%%

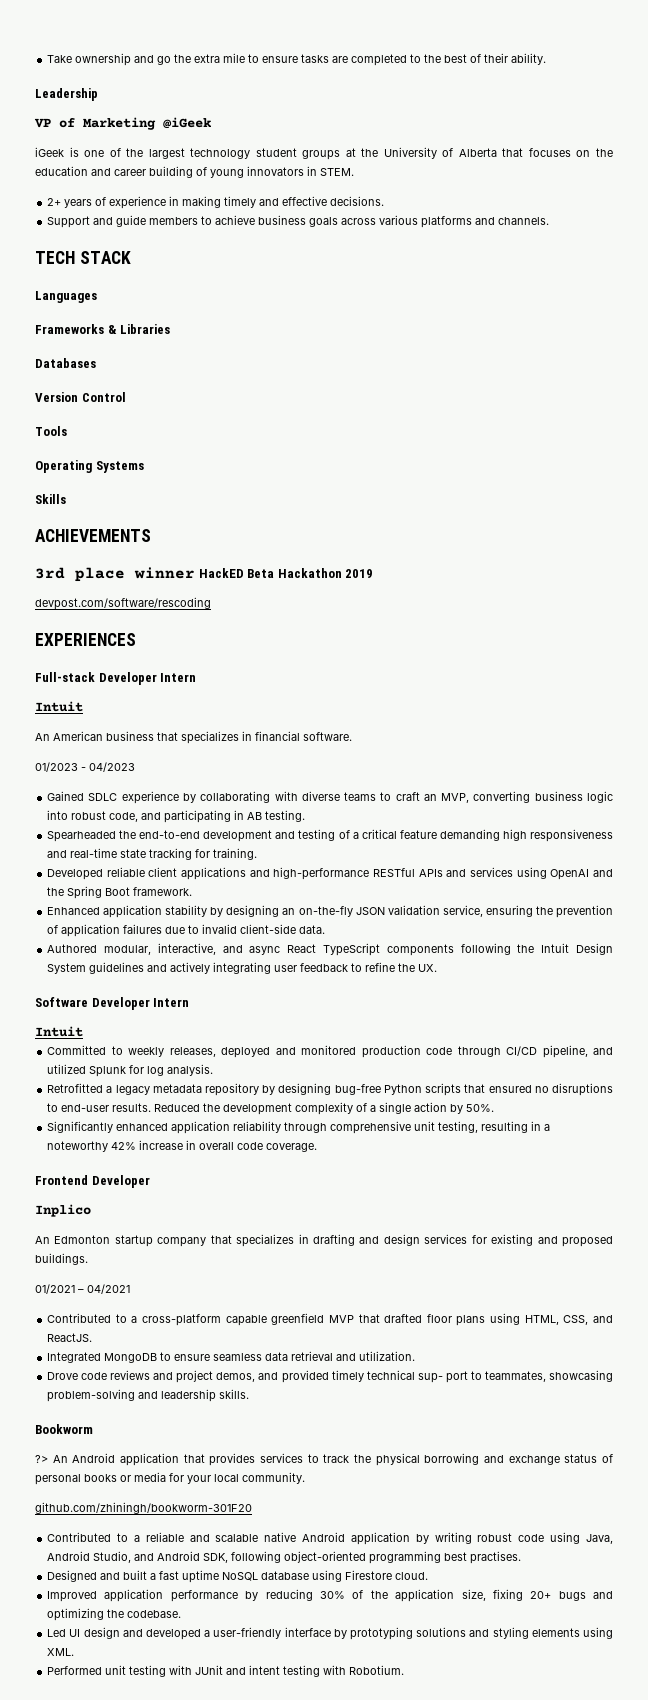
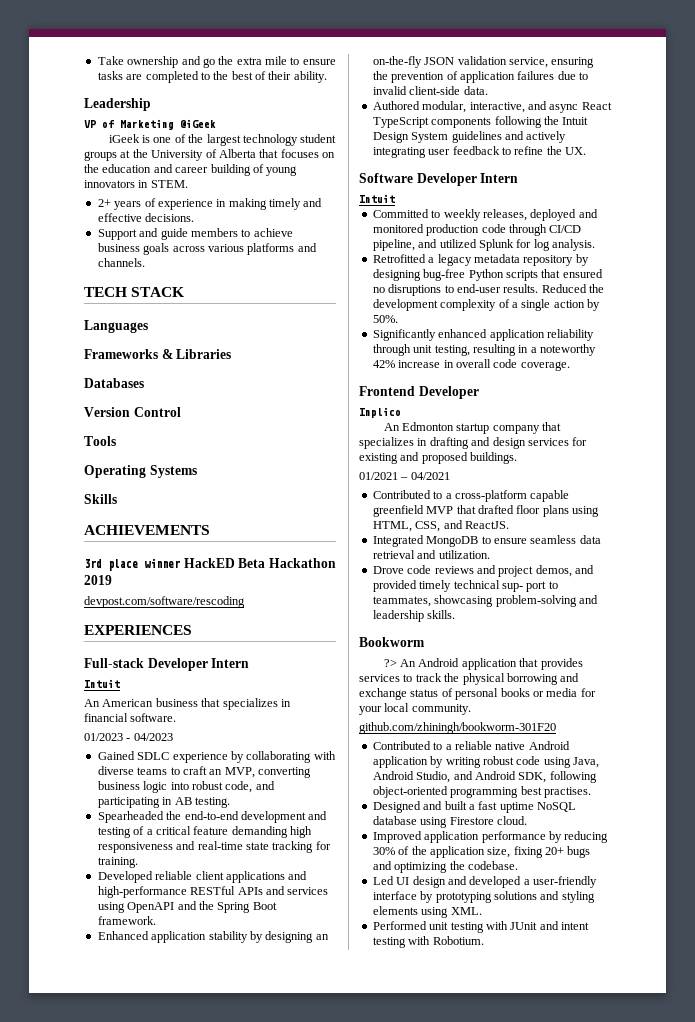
- Developed reliable client applications and high-performance RESTful APIs and services using OpenAI and the Spring Boot framework.
+ Developed reliable client applications and high-performance RESTful APIs and services using OpenAPI and the Spring Boot framework.
- Significantly enhanced application reliability through comprehensive unit testing, resulting in a noteworthy 42% increase in overall code coverage.
+ Significantly enhanced application reliability through unit testing, resulting in a noteworthy 42% increase in overall code coverage.
- Contributed to a reliable and scalable native Android application by writing robust code using Java, Android Studio, and Android SDK, following object-oriented programming best practises.
+ Contributed to a reliable native Android application by writing robust code using Java, Android Studio, and Android SDK, following object-oriented programming best practises.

%%

### What the task requires
The entries above hold the needed span. Transcribe exactly the lines from the one with "OpenAPI and the Spring Boot framework." to the one with "reliability through unit", both included.

### Result below
+ Developed reliable client applications and high-performance RESTful APIs and services using OpenAPI and the Spring Boot framework.
- Significantly enhanced application reliability through comprehensive unit testing, resulting in a noteworthy 42% increase in overall code coverage.
+ Significantly enhanced application reliability through unit testing, resulting in a noteworthy 42% increase in overall code coverage.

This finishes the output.